YOUR TASK: Go to the line holding "- Follow our" in the entries below and write out exactly every line down to and including the line holding "- Includes Result".

Records from a data collection:
****

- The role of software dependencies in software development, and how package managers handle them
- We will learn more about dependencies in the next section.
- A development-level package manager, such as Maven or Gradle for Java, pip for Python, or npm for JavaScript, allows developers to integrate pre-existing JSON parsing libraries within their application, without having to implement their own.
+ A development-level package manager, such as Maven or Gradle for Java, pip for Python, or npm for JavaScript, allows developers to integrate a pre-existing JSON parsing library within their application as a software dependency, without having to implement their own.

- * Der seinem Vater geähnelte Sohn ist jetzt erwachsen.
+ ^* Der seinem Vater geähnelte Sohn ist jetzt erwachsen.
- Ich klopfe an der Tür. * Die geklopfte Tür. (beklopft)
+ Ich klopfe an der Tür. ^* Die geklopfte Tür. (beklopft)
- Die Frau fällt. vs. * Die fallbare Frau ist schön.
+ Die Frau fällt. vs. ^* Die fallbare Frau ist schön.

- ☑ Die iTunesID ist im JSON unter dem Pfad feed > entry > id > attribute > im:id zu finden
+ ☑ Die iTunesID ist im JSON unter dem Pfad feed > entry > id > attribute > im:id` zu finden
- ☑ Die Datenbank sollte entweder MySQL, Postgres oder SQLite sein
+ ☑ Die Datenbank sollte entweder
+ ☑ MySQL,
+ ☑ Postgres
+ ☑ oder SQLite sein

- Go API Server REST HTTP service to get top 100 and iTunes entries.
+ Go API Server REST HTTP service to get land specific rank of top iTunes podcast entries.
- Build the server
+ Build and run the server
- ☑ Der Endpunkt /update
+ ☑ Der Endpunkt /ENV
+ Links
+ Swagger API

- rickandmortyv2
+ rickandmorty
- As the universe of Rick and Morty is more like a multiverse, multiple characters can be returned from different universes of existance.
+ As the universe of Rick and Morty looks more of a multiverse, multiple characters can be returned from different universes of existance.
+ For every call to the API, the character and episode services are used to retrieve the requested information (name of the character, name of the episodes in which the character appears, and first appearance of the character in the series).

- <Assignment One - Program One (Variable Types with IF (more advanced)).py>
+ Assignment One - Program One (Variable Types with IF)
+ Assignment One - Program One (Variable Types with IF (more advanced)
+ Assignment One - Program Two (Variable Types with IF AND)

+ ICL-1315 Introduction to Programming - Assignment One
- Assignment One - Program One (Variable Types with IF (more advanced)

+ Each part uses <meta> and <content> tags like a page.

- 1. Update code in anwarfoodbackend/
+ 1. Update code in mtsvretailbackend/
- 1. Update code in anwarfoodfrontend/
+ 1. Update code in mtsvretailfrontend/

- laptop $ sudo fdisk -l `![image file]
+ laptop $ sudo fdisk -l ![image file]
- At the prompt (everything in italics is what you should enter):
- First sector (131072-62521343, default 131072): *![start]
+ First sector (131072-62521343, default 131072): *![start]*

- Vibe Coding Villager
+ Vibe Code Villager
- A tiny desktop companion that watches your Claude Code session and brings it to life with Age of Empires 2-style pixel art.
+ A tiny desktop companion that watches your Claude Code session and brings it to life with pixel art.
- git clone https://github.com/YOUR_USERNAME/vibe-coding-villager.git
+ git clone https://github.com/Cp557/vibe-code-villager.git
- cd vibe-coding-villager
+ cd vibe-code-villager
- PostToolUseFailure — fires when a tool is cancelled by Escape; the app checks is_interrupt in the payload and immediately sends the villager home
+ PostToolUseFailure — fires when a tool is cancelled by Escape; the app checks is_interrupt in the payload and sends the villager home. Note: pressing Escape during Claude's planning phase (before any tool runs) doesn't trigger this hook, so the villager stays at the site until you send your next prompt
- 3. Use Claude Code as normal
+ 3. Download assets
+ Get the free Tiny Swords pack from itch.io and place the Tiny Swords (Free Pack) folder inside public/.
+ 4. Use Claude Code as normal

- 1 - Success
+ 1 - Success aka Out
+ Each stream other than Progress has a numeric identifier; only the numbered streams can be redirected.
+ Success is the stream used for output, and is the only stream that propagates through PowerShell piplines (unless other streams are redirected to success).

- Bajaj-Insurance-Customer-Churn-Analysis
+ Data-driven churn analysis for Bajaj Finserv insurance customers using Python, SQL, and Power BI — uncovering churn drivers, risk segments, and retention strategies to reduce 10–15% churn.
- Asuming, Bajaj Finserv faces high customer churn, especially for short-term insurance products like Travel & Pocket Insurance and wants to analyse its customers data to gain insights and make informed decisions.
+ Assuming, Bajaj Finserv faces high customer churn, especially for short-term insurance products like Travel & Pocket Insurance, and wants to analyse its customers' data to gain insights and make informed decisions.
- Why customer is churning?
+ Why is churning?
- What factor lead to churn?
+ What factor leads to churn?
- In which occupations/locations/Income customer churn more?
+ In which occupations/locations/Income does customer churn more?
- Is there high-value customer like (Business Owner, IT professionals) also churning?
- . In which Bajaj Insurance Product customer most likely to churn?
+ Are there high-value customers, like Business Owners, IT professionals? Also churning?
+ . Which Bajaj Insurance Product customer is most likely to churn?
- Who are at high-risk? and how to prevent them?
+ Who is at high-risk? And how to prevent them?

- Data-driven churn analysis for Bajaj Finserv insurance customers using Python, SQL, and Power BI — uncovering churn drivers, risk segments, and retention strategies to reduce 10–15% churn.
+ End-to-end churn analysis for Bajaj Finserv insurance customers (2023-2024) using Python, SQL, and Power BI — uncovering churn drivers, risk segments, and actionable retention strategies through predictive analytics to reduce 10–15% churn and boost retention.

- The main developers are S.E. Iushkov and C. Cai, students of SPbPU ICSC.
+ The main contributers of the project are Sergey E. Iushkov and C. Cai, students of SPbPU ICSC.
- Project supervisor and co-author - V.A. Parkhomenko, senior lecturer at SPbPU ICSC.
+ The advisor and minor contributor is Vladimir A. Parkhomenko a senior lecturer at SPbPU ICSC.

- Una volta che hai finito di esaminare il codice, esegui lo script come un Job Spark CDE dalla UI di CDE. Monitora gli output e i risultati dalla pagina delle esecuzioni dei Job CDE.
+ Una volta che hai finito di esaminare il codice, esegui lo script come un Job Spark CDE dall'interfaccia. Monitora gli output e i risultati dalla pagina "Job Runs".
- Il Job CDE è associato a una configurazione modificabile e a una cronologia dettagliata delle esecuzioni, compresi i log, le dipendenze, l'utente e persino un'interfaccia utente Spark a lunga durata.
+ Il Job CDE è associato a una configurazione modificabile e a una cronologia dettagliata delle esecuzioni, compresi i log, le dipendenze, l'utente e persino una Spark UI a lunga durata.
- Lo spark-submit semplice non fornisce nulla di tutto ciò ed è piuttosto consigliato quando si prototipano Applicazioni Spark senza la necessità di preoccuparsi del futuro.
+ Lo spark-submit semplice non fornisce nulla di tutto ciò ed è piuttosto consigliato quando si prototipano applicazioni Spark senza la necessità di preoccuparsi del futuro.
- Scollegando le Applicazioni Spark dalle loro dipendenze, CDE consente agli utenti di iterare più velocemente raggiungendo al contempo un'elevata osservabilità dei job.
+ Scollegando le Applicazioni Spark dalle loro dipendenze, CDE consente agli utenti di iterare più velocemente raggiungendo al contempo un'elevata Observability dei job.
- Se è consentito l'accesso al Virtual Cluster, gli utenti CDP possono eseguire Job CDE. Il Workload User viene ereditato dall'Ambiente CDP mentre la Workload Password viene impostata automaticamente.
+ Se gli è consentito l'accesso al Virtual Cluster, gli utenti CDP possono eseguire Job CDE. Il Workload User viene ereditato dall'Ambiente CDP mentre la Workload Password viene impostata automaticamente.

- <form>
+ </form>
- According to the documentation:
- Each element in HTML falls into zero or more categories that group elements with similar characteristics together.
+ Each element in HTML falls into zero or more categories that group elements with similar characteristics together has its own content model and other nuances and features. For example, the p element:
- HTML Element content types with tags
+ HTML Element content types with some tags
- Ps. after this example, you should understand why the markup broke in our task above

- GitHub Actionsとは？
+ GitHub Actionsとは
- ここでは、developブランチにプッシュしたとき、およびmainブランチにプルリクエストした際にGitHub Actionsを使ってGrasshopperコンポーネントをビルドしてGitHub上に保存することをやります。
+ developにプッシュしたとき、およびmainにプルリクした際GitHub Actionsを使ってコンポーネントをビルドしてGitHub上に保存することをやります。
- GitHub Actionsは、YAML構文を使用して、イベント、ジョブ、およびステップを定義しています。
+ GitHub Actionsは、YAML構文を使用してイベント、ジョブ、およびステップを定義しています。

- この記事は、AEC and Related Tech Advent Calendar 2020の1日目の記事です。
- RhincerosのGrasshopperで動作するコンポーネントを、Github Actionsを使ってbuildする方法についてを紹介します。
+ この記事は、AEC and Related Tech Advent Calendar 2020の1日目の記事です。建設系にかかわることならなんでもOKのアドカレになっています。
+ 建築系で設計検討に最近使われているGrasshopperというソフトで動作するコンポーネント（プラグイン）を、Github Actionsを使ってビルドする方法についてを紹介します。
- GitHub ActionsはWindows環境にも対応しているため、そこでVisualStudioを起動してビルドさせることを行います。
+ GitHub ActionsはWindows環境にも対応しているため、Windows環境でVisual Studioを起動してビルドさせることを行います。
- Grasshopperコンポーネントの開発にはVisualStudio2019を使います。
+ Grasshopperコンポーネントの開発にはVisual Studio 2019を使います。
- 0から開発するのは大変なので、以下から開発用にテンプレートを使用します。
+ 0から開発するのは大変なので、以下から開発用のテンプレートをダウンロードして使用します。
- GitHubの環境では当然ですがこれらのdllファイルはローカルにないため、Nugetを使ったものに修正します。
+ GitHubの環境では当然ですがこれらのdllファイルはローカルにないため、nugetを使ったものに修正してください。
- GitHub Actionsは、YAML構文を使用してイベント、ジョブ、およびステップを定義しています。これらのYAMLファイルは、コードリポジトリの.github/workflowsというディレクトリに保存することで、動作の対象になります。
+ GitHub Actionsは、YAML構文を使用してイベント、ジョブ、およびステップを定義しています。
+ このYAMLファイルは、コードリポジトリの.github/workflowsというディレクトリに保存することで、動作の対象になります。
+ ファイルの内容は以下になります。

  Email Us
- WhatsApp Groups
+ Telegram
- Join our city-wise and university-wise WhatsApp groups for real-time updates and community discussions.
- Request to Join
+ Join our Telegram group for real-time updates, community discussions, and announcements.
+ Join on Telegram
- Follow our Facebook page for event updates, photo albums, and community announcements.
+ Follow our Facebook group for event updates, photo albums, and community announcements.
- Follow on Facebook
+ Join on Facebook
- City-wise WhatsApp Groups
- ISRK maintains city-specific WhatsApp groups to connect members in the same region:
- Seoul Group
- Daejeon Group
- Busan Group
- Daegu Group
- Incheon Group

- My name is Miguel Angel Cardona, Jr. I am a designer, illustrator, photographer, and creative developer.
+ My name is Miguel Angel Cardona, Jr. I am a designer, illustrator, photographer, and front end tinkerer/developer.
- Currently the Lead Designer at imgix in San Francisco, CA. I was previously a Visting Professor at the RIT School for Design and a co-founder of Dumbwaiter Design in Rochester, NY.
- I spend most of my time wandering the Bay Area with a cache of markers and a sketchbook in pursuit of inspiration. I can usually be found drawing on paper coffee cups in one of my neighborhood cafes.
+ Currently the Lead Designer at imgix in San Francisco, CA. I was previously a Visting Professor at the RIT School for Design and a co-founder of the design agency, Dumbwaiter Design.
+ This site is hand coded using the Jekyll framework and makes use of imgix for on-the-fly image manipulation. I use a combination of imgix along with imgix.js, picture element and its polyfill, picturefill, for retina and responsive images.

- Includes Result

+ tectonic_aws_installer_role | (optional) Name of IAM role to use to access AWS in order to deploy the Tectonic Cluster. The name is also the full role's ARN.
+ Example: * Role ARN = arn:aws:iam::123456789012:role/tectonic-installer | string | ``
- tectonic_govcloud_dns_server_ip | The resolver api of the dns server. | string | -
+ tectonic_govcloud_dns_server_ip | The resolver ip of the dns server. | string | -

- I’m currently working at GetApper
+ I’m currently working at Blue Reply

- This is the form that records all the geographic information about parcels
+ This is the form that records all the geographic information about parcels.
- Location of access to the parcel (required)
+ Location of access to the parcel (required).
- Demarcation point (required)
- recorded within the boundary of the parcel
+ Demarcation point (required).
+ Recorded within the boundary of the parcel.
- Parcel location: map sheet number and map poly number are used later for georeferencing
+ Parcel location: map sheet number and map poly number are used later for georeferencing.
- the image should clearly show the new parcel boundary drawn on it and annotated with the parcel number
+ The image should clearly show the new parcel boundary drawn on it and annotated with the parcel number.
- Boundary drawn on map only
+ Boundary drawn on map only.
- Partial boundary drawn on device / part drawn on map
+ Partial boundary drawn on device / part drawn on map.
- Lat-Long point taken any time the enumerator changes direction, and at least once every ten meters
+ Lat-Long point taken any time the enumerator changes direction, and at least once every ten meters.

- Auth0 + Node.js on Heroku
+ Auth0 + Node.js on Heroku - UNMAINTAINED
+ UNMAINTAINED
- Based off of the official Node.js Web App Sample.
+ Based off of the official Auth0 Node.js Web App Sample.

****

RESPONSE BELOW:
- Follow our Facebook page for event updates, photo albums, and community announcements.
+ Follow our Facebook group for event updates, photo albums, and community announcements.
- Follow on Facebook
+ Join on Facebook
- City-wise WhatsApp Groups
- ISRK maintains city-specific WhatsApp groups to connect members in the same region:
- Seoul Group
- Daejeon Group
- Busan Group
- Daegu Group
- Incheon Group

- My name is Miguel Angel Cardona, Jr. I am a designer, illustrator, photographer, and creative developer.
+ My name is Miguel Angel Cardona, Jr. I am a designer, illustrator, photographer, and front end tinkerer/developer.
- Currently the Lead Designer at imgix in San Francisco, CA. I was previously a Visting Professor at the RIT School for Design and a co-founder of Dumbwaiter Design in Rochester, NY.
- I spend most of my time wandering the Bay Area with a cache of markers and a sketchbook in pursuit of inspiration. I can usually be found drawing on paper coffee cups in one of my neighborhood cafes.
+ Currently the Lead Designer at imgix in San Francisco, CA. I was previously a Visting Professor at the RIT School for Design and a co-founder of the design agency, Dumbwaiter Design.
+ This site is hand coded using the Jekyll framework and makes use of imgix for on-the-fly image manipulation. I use a combination of imgix along with imgix.js, picture element and its polyfill, picturefill, for retina and responsive images.

- Includes Result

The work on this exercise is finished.